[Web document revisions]
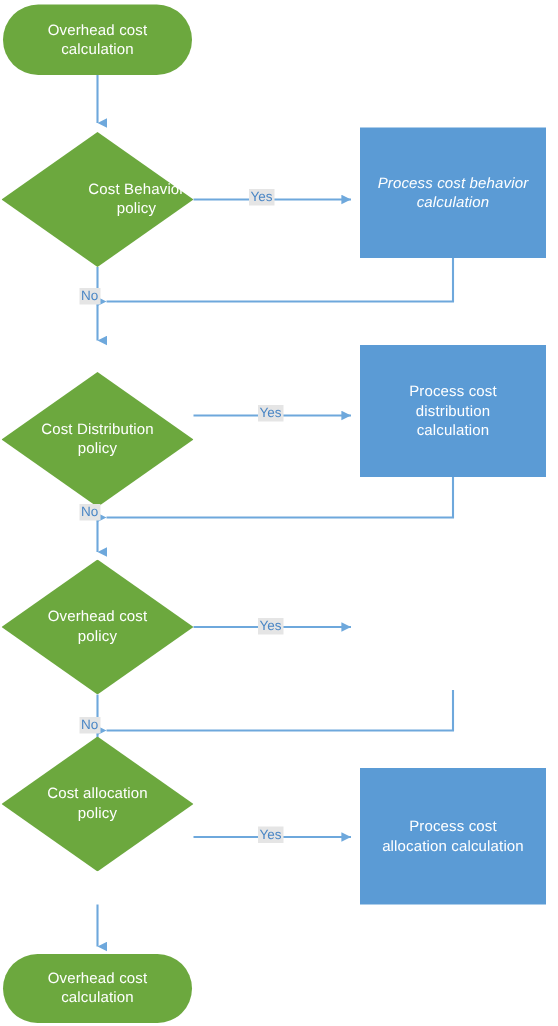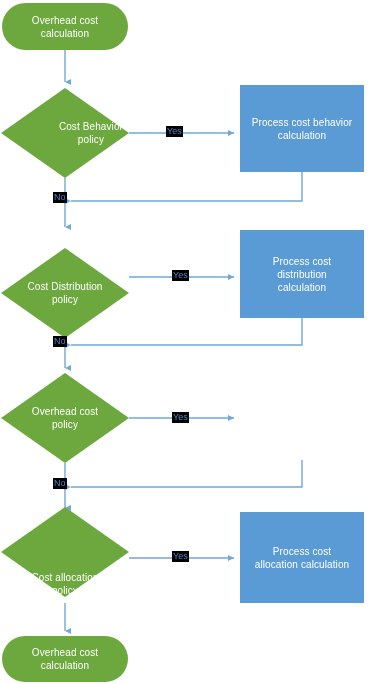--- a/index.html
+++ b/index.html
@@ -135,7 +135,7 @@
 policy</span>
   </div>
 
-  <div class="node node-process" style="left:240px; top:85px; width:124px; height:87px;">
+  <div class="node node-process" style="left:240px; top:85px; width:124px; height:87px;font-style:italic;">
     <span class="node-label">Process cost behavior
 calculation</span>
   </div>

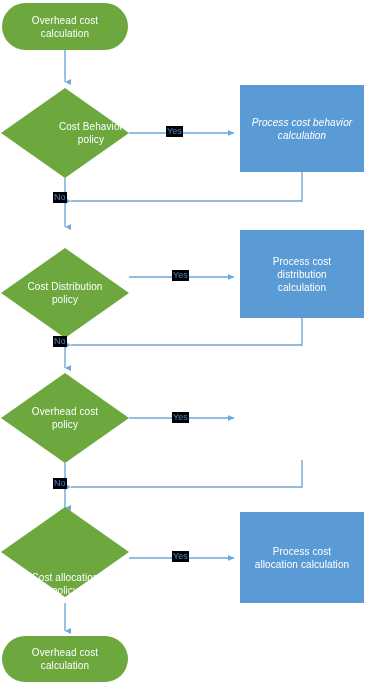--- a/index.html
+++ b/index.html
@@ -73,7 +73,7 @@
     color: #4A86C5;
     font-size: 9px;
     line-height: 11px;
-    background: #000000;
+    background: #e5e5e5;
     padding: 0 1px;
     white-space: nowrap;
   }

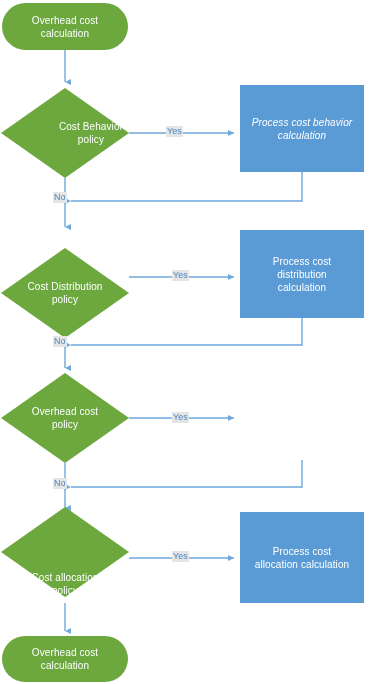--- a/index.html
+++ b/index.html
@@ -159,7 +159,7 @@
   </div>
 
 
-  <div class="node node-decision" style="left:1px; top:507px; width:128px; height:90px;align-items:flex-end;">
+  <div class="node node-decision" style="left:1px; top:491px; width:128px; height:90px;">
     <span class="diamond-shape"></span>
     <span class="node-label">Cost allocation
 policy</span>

## Exercise requirements
Every line of the data above is to be set down exactly; the pictures are not.

## Answer to the exercise
--- a/index.html
+++ b/index.html
@@ -135,7 +135,7 @@
 policy</span>
   </div>
 
-  <div class="node node-process" style="left:240px; top:85px; width:124px; height:87px;">
+  <div class="node node-process" style="left:240px; top:85px; width:124px; height:87px;font-style:italic;">
     <span class="node-label">Process cost behavior
 calculation</span>
   </div>

--- a/index.html
+++ b/index.html
@@ -73,7 +73,7 @@
     color: #4A86C5;
     font-size: 9px;
     line-height: 11px;
-    background: #000000;
+    background: #e5e5e5;
     padding: 0 1px;
     white-space: nowrap;
   }

--- a/index.html
+++ b/index.html
@@ -159,7 +159,7 @@
   </div>
 
 
-  <div class="node node-decision" style="left:1px; top:507px; width:128px; height:90px;align-items:flex-end;">
+  <div class="node node-decision" style="left:1px; top:491px; width:128px; height:90px;">
     <span class="diamond-shape"></span>
     <span class="node-label">Cost allocation
 policy</span>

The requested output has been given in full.